I’d like to note that the first source of financing should be agricultural producers themselves. A bank should be the second provider of financial resources. For example, a company is handling 1,500 hectares of land which is a bit less than a collective farm used to have. If they are working properly they will spend around $500 per hectare and harvest 6–7 tons of corn. With $200 per ton from a hectare the company will earn $1200 which means that its total margin is more than $600 from a hectare. This amount is enough to make the next sowing and earn some more. This means that they do not need additional financing from a bank. The only reason to ask for a loan is when a company wants to increase yields or when it is below the level to compensate the sowing and to prepay for the following season. A friend of mine, who never takes any bank loans, told me once: “The best client for a bank is a person who doesn’t require any resources”. Why? Because my friend knows how to make money. He doesn’t spend more than needed on new technology, good seeds, plant protection products and fertilizers. At the same time he reaps up to 10 tons of corn from a hectare, up to 6 tons of grain and up to 4 tons of rape. He hasn’t got any problems with financing. What is more, he can generate money and increase capitalization.

In agriculture, the major costs come from the purchase of seeds, fertilizers, plant protection products. That’s why, to acquire these things, banks in Ukraine have developed financing programs, so called resource-free financing tools, the demand for which is continuously growing. I’m talking about bill avalization. This service allows an agrarian to get all necessary materials for sowing with a payment delay until autumn, when the bank is ensuring all terms of delay for the producer. This service is much cheaper than standard loaning. Partners in this type of financing are the world’s leading producers of plant protection products, fertilizers and seeds. That’s why agrarians get double benefit: they optimize their costs and buy high quality products.

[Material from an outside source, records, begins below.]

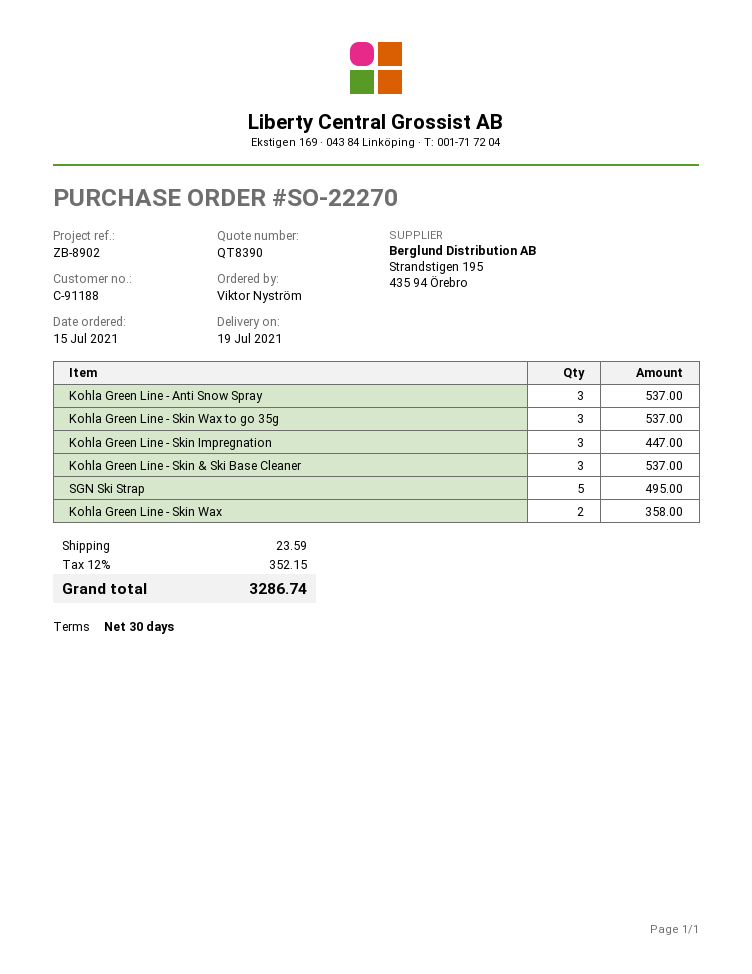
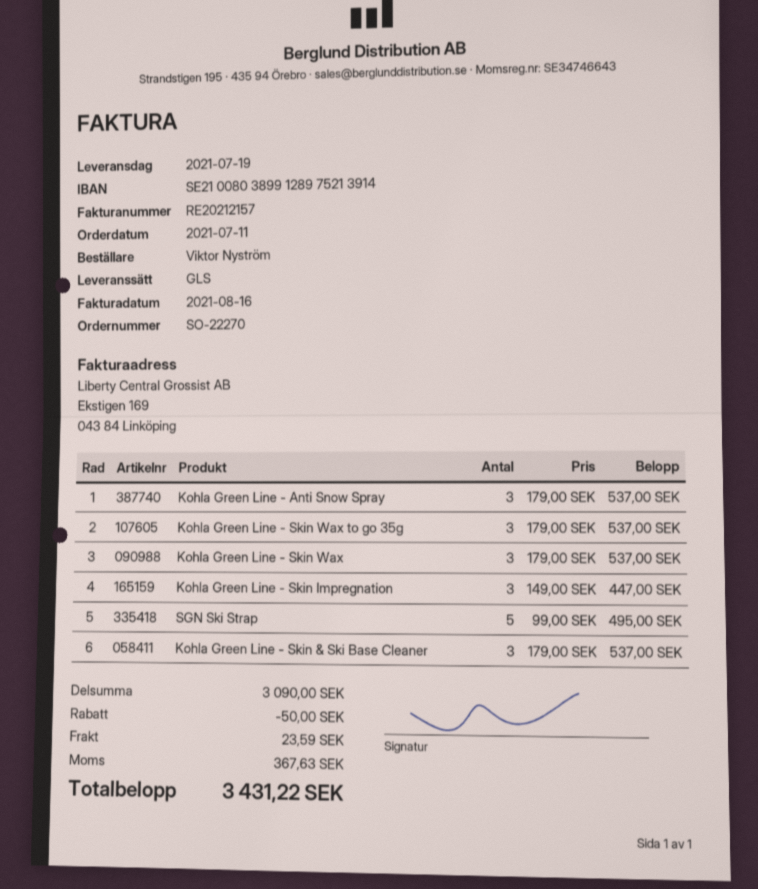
order date: 2021-07-15 -> 2021-07-11
Kohla Green Line - Skin Wax: 2 for 358.00 -> 3 for 537.00
discount: none -> 50.00
tax: 352.15 -> 367.63
total: 3286.74 -> 3431.22

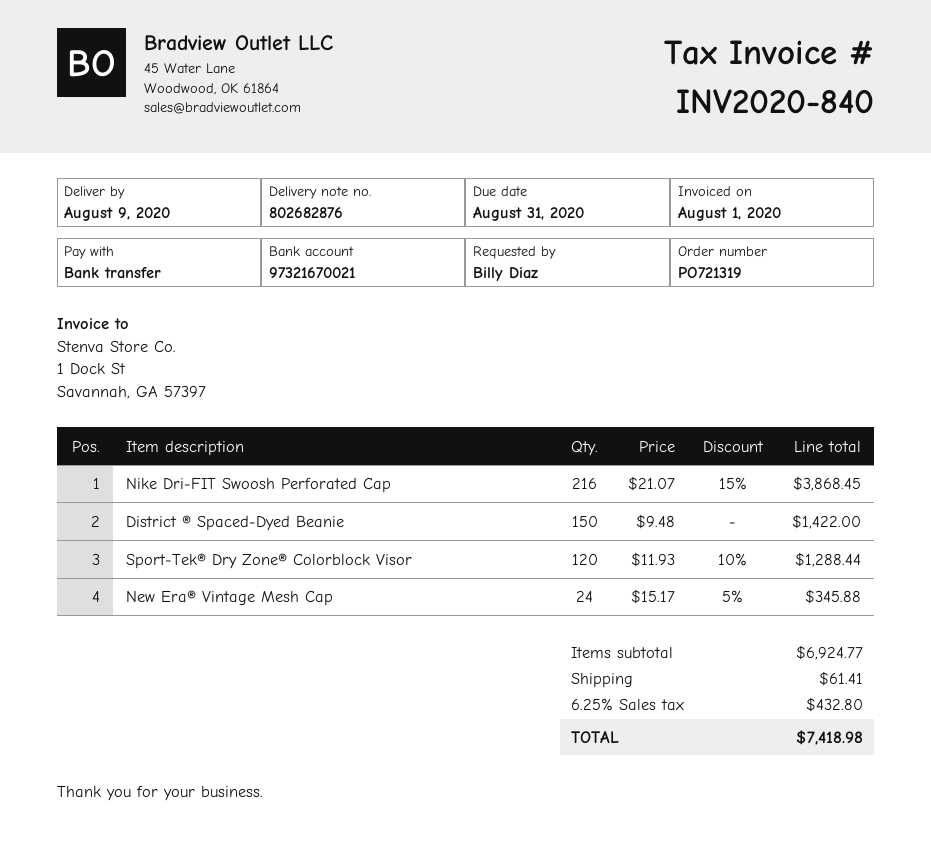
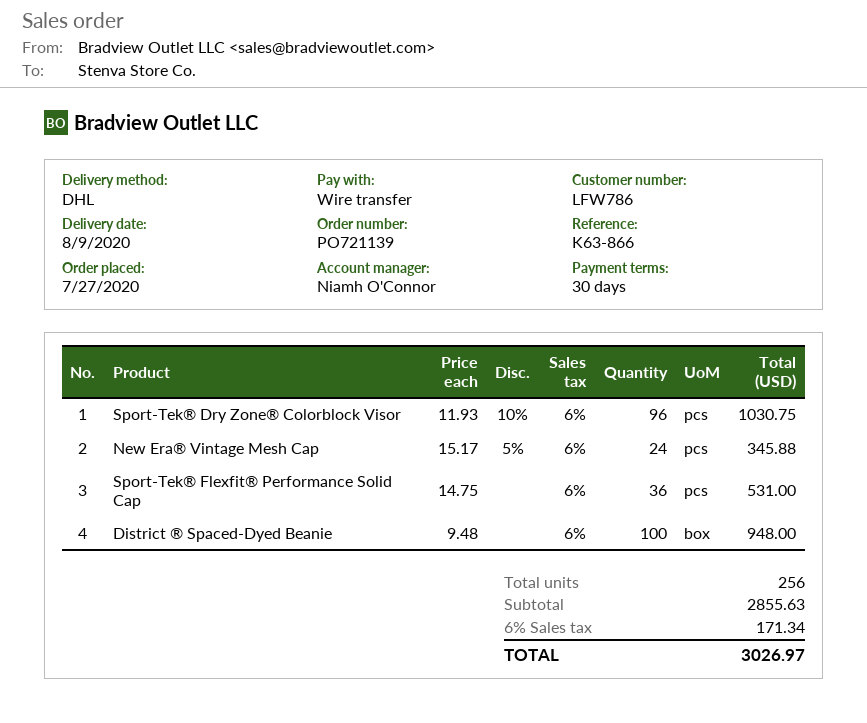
order number: PO721319 -> PO721139
Nike Dri-FIT Swoosh Perforated Cap: 216 x 21.07 - 15% = 3868.45 -> none
District ® Spaced-Dyed Beanie: 150 x 9.48 = 1422.00 -> 100 x 9.48 = 948.00
Sport-Tek® Dry Zone® Colorblock Visor: 120 x 11.93 - 10% = 1288.44 -> 96 x 11.93 - 10% = 1030.75
Sport-Tek® Flexfit® Performance Solid Cap: none -> 36 x 14.75 = 531.00
subtotal: 6924.77 -> 2855.63
shipping: 61.41 -> none
tax: 6.25% = 432.80 -> 6% = 171.34
total: 7418.98 -> 3026.97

Another alternative tool for financing is promissory notes — a kind of bill or documentary credit. For example, a client has to repay the loan at the end of October. But due to some bad weather conditions he has to postpone harvesting and is unable to pay off to the bank on time. We can provide him with an overdraft for two to three weeks and he’ll be able to repay the alternative loan (promissory note) in time. At the same time I’m against subsidies in agriculture. The alternative tools of financing are able to decrease interest rates for financial resources down to the level below inflation. So there are no reasons to pay subsidies to farmers — they get those subsidies from the market.